Goal of the exercise:
Print the line that contains "[271,585,644,605] [55,627,524,650] gem" and every line that follows it in the data below, ending with the final line; include nothing else.

== Segment start ==

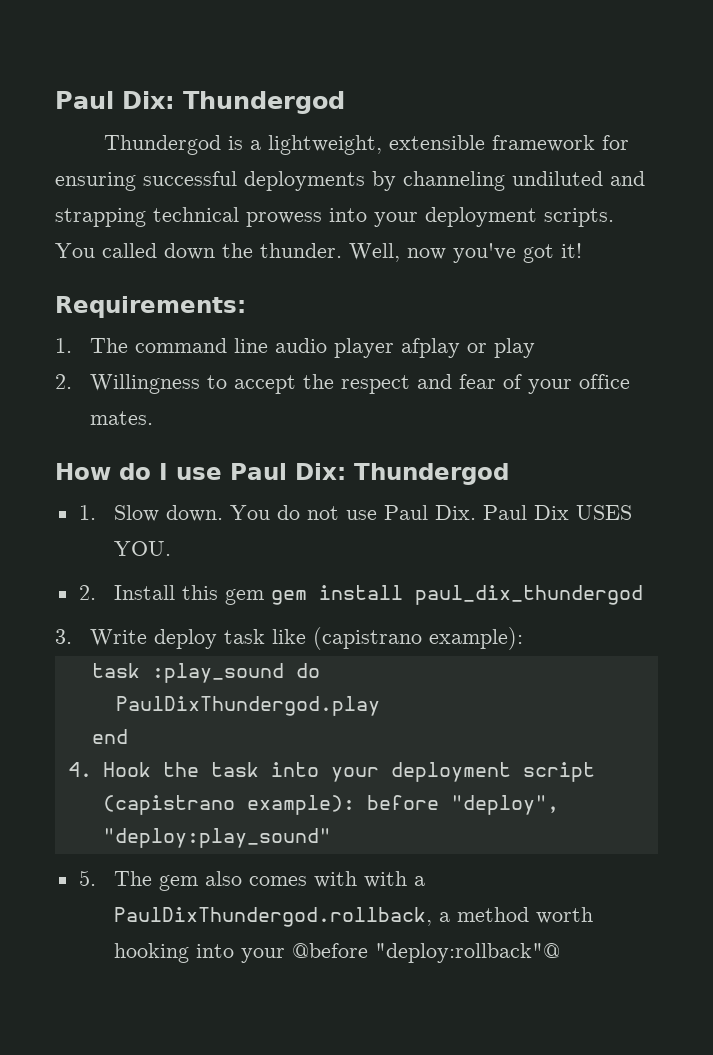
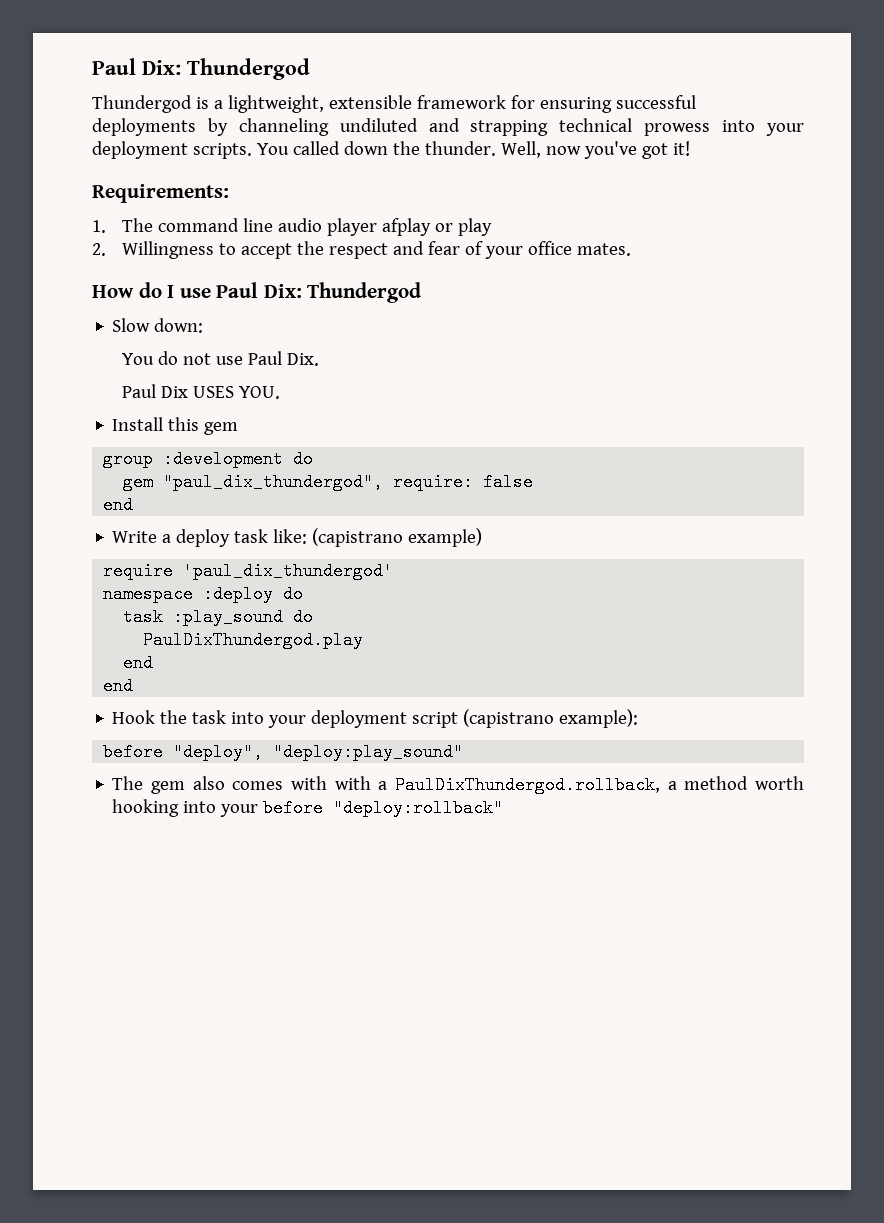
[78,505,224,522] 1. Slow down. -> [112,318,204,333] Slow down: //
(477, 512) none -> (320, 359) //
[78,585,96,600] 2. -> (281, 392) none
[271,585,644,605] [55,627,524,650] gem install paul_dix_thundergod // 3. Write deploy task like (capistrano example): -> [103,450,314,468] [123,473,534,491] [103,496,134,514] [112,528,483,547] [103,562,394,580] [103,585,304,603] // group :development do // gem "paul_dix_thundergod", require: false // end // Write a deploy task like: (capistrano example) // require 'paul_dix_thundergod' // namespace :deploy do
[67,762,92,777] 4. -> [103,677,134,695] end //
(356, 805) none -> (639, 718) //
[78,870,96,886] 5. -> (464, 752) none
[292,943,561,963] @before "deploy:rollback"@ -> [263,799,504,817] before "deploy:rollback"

== Segment end ==

Your response:
[271,585,644,605] [55,627,524,650] gem install paul_dix_thundergod // 3. Write deploy task like (capistrano example): -> [103,450,314,468] [123,473,534,491] [103,496,134,514] [112,528,483,547] [103,562,394,580] [103,585,304,603] // group :development do // gem "paul_dix_thundergod", require: false // end // Write a deploy task like: (capistrano example) // require 'paul_dix_thundergod' // namespace :deploy do
[67,762,92,777] 4. -> [103,677,134,695] end //
(356, 805) none -> (639, 718) //
[78,870,96,886] 5. -> (464, 752) none
[292,943,561,963] @before "deploy:rollback"@ -> [263,799,504,817] before "deploy:rollback"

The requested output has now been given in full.